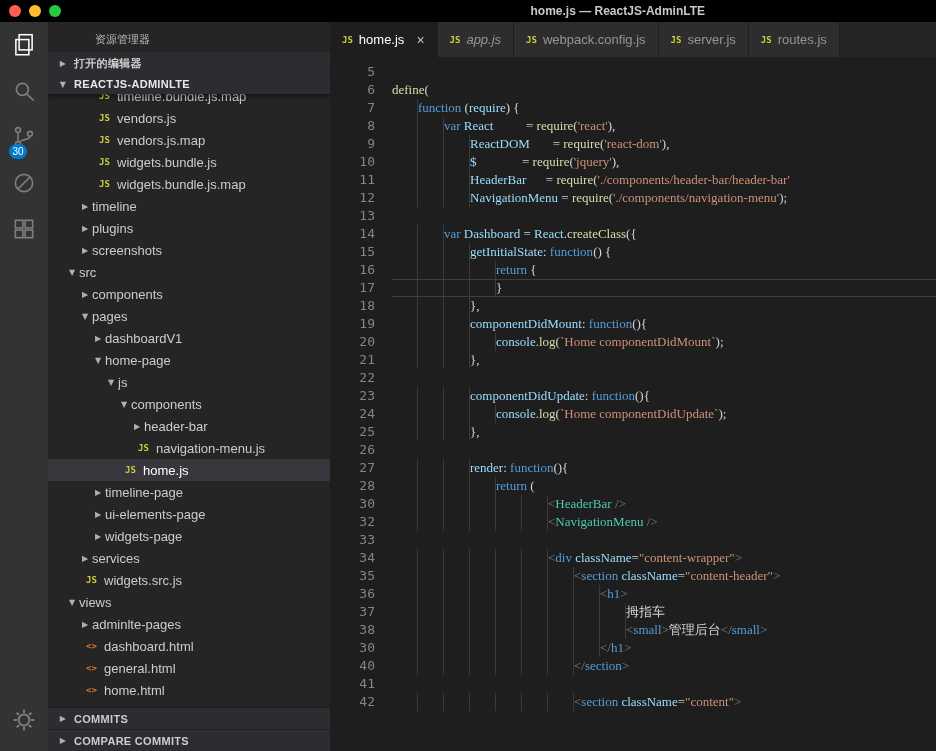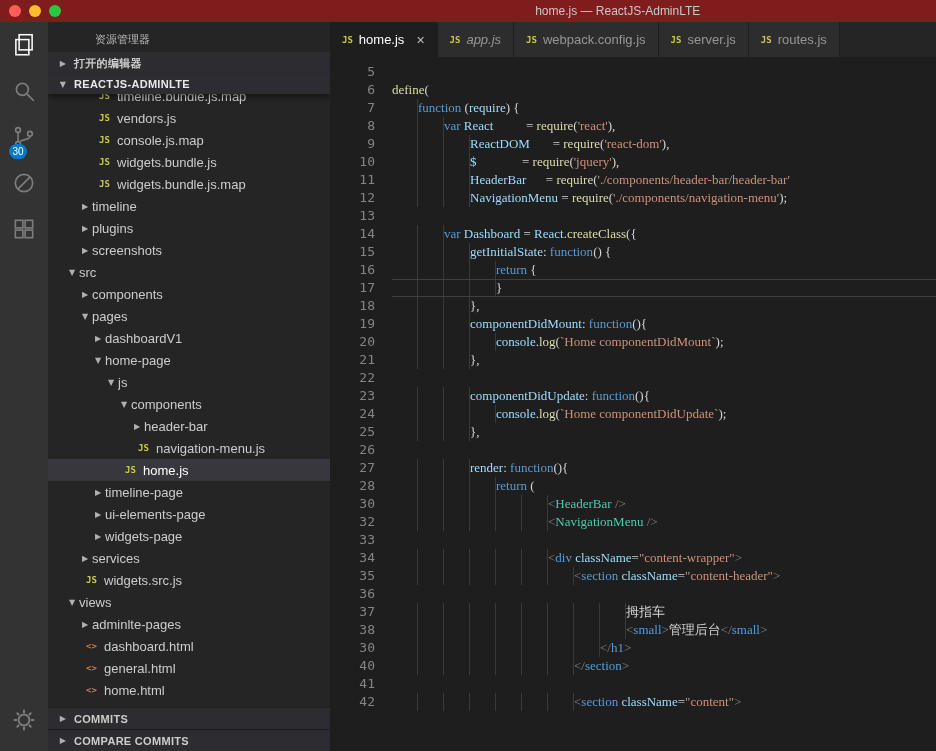--- a/index.html
+++ b/index.html
@@ -7,8 +7,8 @@
               font-family:"Liberation Sans","DejaVu Sans",sans-serif; }
 
   
-  .titlebar { height:22px; background:#7f1d1d; position:relative;
-              display:flex; align-items:center; }
+  .titlebar { height:22px; background:#000000; position:relative;
+              display:flex; align-items:center;font-weight:bold; }
   .traffic { display:flex; gap:8px; padding-left:9px; }
   .tl { width:12px; height:12px; border-radius:50%; display:inline-block; }
   .tl.red{background:#ff5f57}.tl.yellow{background:#febc2e}.tl.green{background:#28c840}

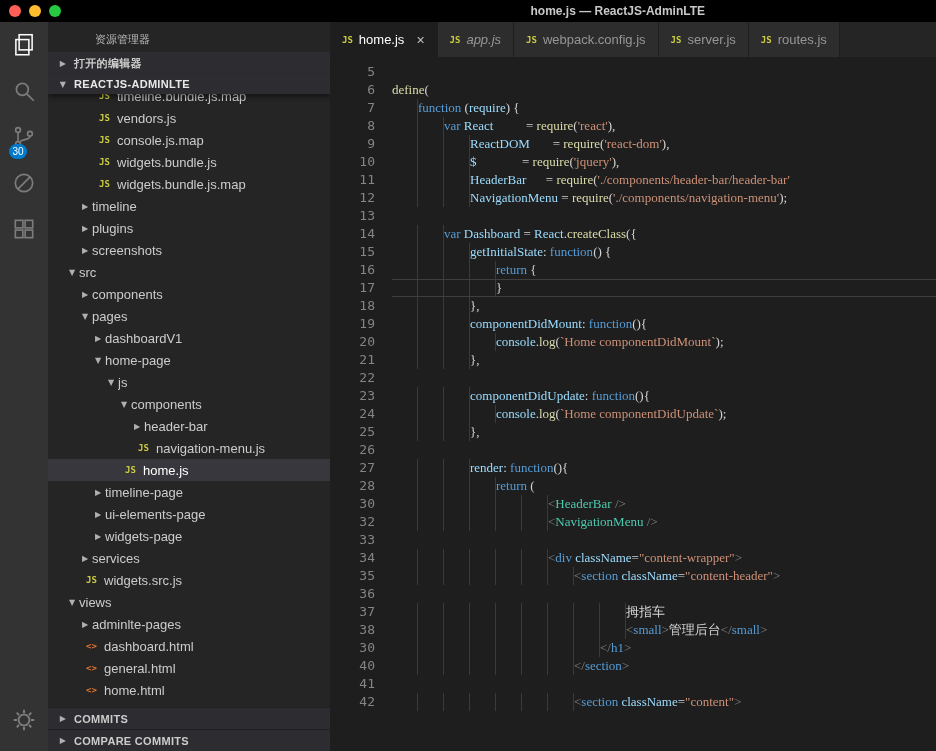--- a/index.html
+++ b/index.html
@@ -170,7 +170,7 @@
         <div class="ti" style="padding-left: 43px;">
           <span class="fsp"></span>
           <span class="fic js">JS</span>
-          <span class="ti-label">console.js.map</span>
+          <span class="ti-label">vendors.js.map</span>
         </div>
         <div class="ti" style="padding-left: 43px;">
           <span class="fsp"></span>

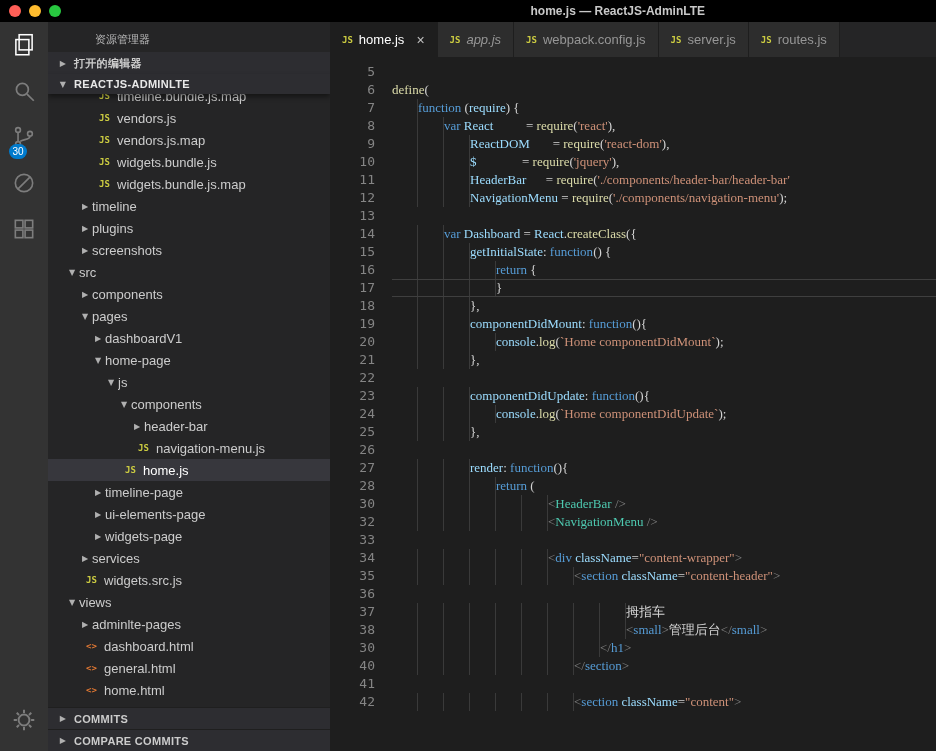--- a/index.html
+++ b/index.html
@@ -348,7 +348,7 @@
           <div class="line"><span class="ln">33</span><span class="code"></span></div>
           <div class="line"><span class="ln">34</span><span class="code"><span class="ind" style="width: 24ch;">                        </span><span class="tk-br">&lt;</span><span class="tk-tag">div</span><span class="tk-p"> </span><span class="tk-v">className</span><span class="tk-p">=</span><span class="tk-s">"content-wrapper"</span><span class="tk-br">&gt;</span></span></div>
           <div class="line"><span class="ln">35</span><span class="code"><span class="ind" style="width: 28ch;">                            </span><span class="tk-br">&lt;</span><span class="tk-tag">section</span><span class="tk-p"> </span><span class="tk-v">className</span><span class="tk-p">=</span><span class="tk-s">"content-header"</span><span class="tk-br">&gt;</span></span></div>
-          <div class="line"><span class="ln">36</span></div>
+          <div class="line"><span class="ln">36</span><span class="code"><span class="ind" style="width: 32ch;">                                </span><span class="tk-br">&lt;</span><span class="tk-tag">h1</span><span class="tk-br">&gt;</span></span></div>
           <div class="line"><span class="ln">37</span><span class="code"><span class="ind" style="width: 36ch;">                                    </span><span class="tk-p">拇指车</span></span></div>
           <div class="line"><span class="ln">38</span><span class="code"><span class="ind" style="width: 36ch;">                                    </span><span class="tk-br">&lt;</span><span class="tk-tag">small</span><span class="tk-br">&gt;</span><span class="tk-p">管理后台</span><span class="tk-br">&lt;/</span><span class="tk-tag">small</span><span class="tk-br">&gt;</span></span></div>
           <div class="line"><span class="ln">30</span><span class="code"><span class="ind" style="width: 32ch;">                                </span><span class="tk-br">&lt;/</span><span class="tk-tag">h1</span><span class="tk-br">&gt;</span></span></div>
::::::::
YOUR OBJECTIVE:
Output only the lines running from the top of the data above to the line with "-170,7 +170,7 @@", inclusive, word for word and without pictures.

YOUR RESPONSE:
--- a/index.html
+++ b/index.html
@@ -7,8 +7,8 @@
               font-family:"Liberation Sans","DejaVu Sans",sans-serif; }
 
   
-  .titlebar { height:22px; background:#7f1d1d; position:relative;
-              display:flex; align-items:center; }
+  .titlebar { height:22px; background:#000000; position:relative;
+              display:flex; align-items:center;font-weight:bold; }
   .traffic { display:flex; gap:8px; padding-left:9px; }
   .tl { width:12px; height:12px; border-radius:50%; display:inline-block; }
   .tl.red{background:#ff5f57}.tl.yellow{background:#febc2e}.tl.green{background:#28c840}

--- a/index.html
+++ b/index.html
@@ -170,7 +170,7 @@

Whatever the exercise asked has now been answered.